La iniciativa, pensada como una suelta de globos en su memoria, nació puertas adentro del colegio, entre la necesidad de abrazarse en medio del duelo y la urgencia de transformar la angustia en un gesto colectivo de amor y recuerdo.
La convocatoria surgió luego de que se conocieran los primeros resultados de la autopsia y mientras la investigación judicial sigue avanzando. En ese contexto, el homenaje escolar buscó poner el foco no sólo en el horror del caso, sino también en la vida de Agostina: en la chica que compartía recreos, clases y charlas con sus compañeros, y que dejó una marca profunda entre quienes la conocieron.
Una de sus docentes la recordó con una frase que resumió el sentimiento general: “Tenía una sonrisa hermosa. La vamos a extrañar. Estamos muy movilizados todos”. Esa imagen —la de una adolescente sonriente, traviesa y querida— quedó como uno de los recuerdos más repetidos por quienes hablaron de ella en estas horas tan duras.
En la escuela, la conmoción es total. Desde que se confirmó el peor desenlace, no hubo rutina posible. El lunes, la institución suspendió sus actividades por duelo, y tanto preceptores como profesores empezaron a pensar cómo acompañar a los alumnos ante una noticia imposible de procesar sin dolor.
Cecilia Ruiz, preceptora del colegio, contó que el cuerpo docente quedó devastado y que el grupo de profesores “estalló” al enterarse del hallazgo. También reveló un dato que vuelve todavía más dolorosa la despedida: Agostina quería ser psicóloga. Según relató, a la adolescente le gustaba ir a la escuela y disfrutaba especialmente de los recreos, un detalle mínimo que hoy adquiere una dimensión enorme porque retrata una cotidianeidad interrumpida de la peor manera.

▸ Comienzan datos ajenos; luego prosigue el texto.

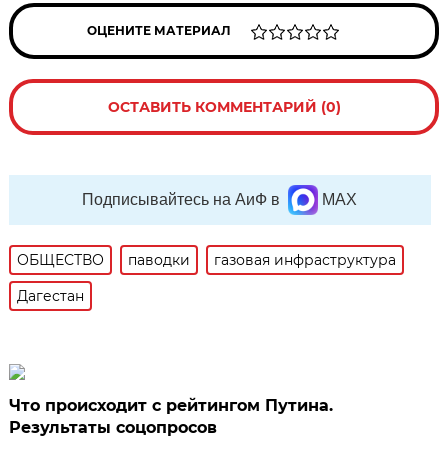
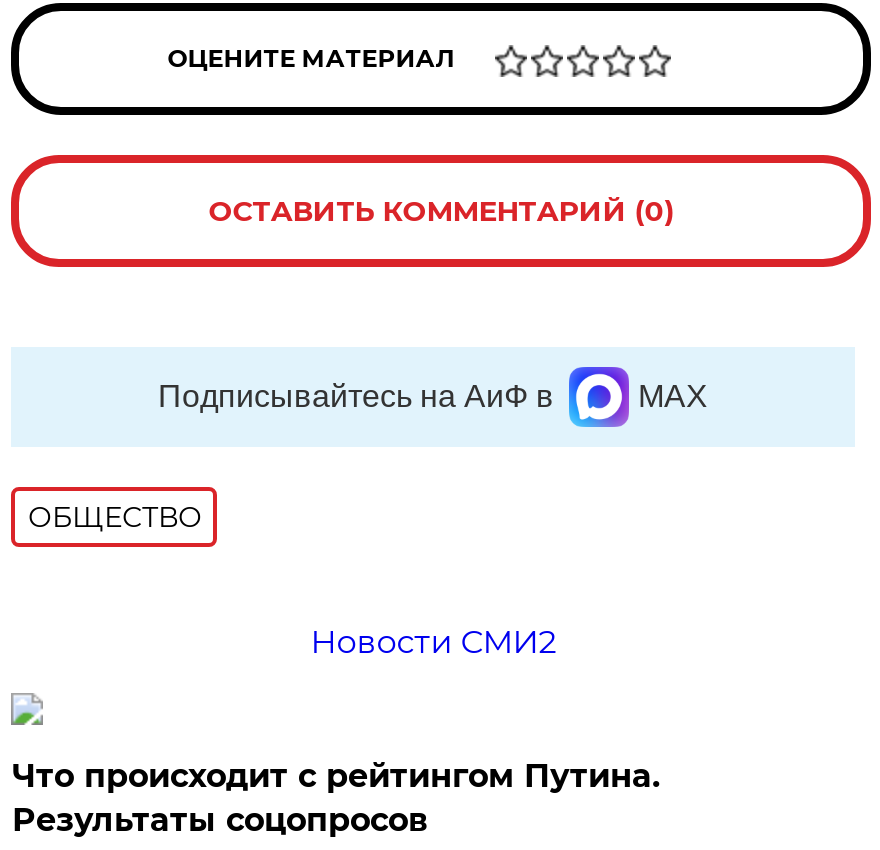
- паводки
- газовая инфраструктура
- Дагестан
+ Новости СМИ2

La historia de ese homenaje también está atravesada por una escena previa que hoy se resignifica con fuerza. Días antes de que se confirmara su muerte, los compañeros de Agostina habían grabado un video con un mensaje conmovedor para pedir por su aparición con vida. “En el aula faltás vos, Agos”, decía la consigna que circuló en redes y que reflejaba el vacío que ya se sentía en su banco.

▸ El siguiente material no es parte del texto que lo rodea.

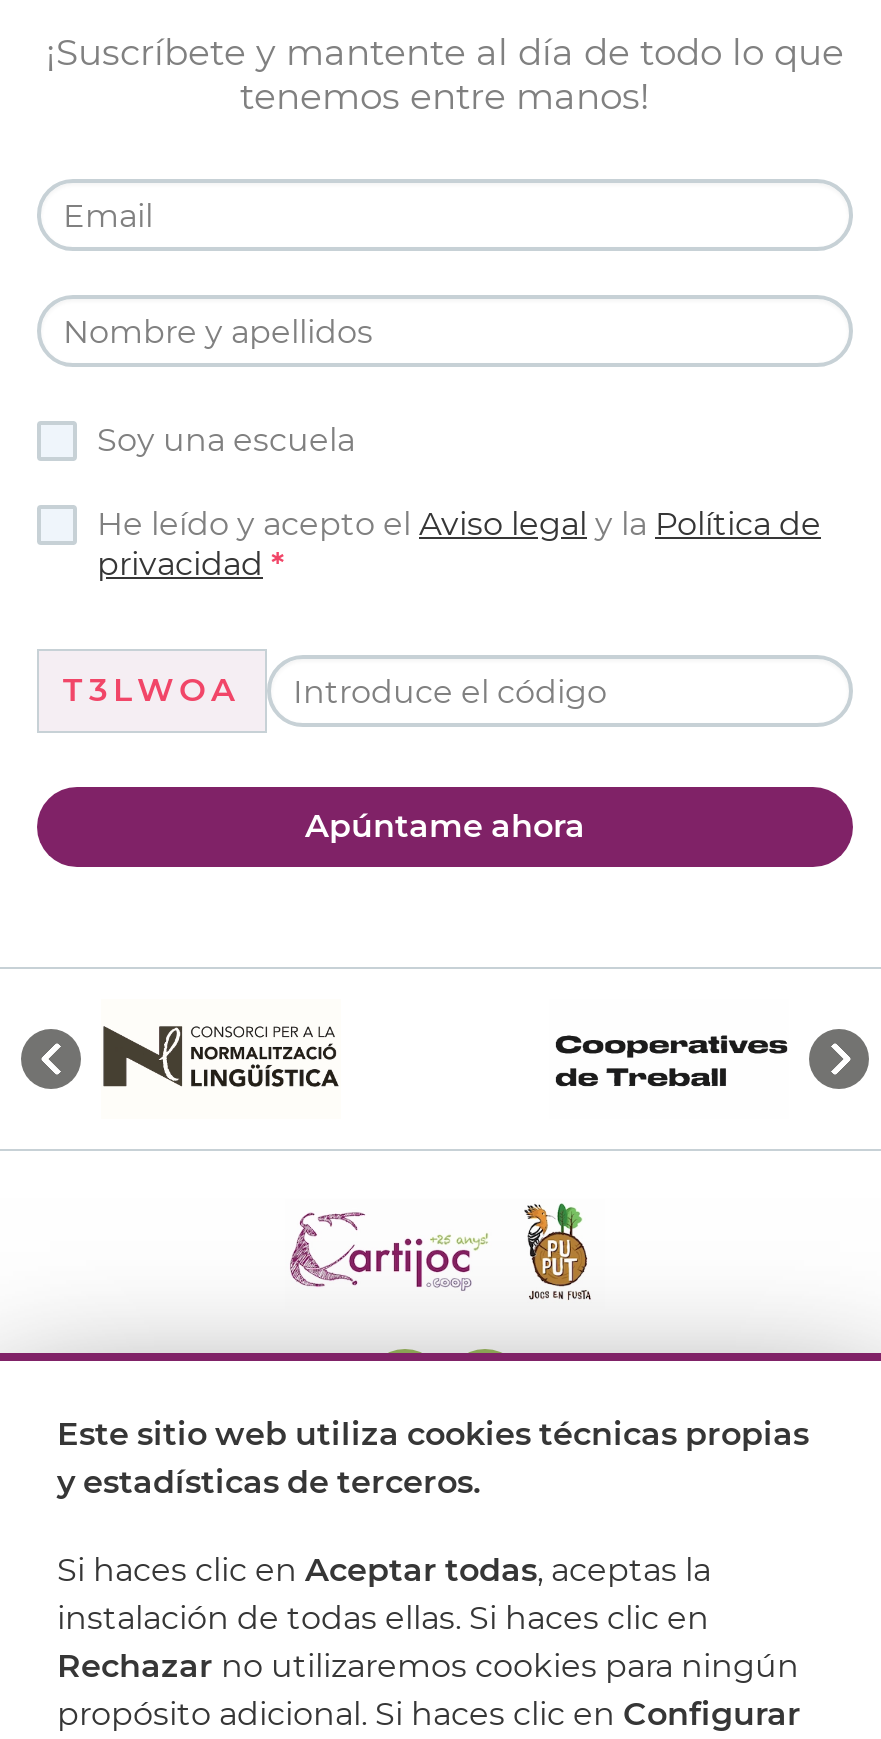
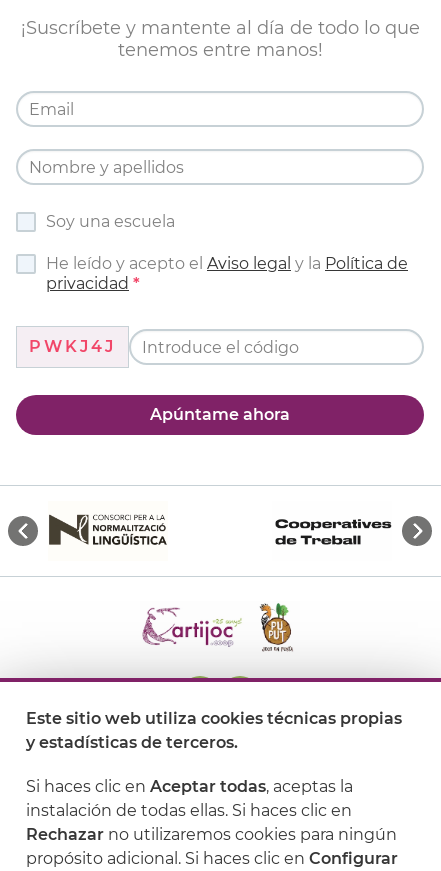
- T3LWOA
+ PWKJ4J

Ahora, esa ausencia se volvió definitiva y el acto en su memoria funciona como un modo de nombrarla, de decir que estuvo ahí, que compartió esa escuela, esos pasillos y esas horas de adolescencia con quienes hoy la lloran. En medio del dolor, el homenaje también se convirtió en una forma de resguardar su recuerdo frente al impacto brutal del caso.
Al mismo tiempo, el homenaje ocurre mientras la causa judicial sigue sumando medidas y definiciones. La investigación, encabezada por el fiscal Raúl Garzón, avanzó con nuevos operativos y con la recaratulación del expediente a femicidio. Claudio Barrelier continúa como el único detenido, aunque tanto desde la Justicia como desde el entorno de la víctima no descartan que haya más personas involucradas.
Durante la mañana de este martes incluso se realizó un operativo con división canes en la casa de la madre del acusado, en busca de elementos de prueba. En paralelo, los primeros datos forenses reforzaron la gravedad del caso y profundizaron la conmoción social que ya había provocado el hallazgo del cuerpo de la adolescente en un descampado de Ampliación Ferreyra, en el sur de la capital cordobesa.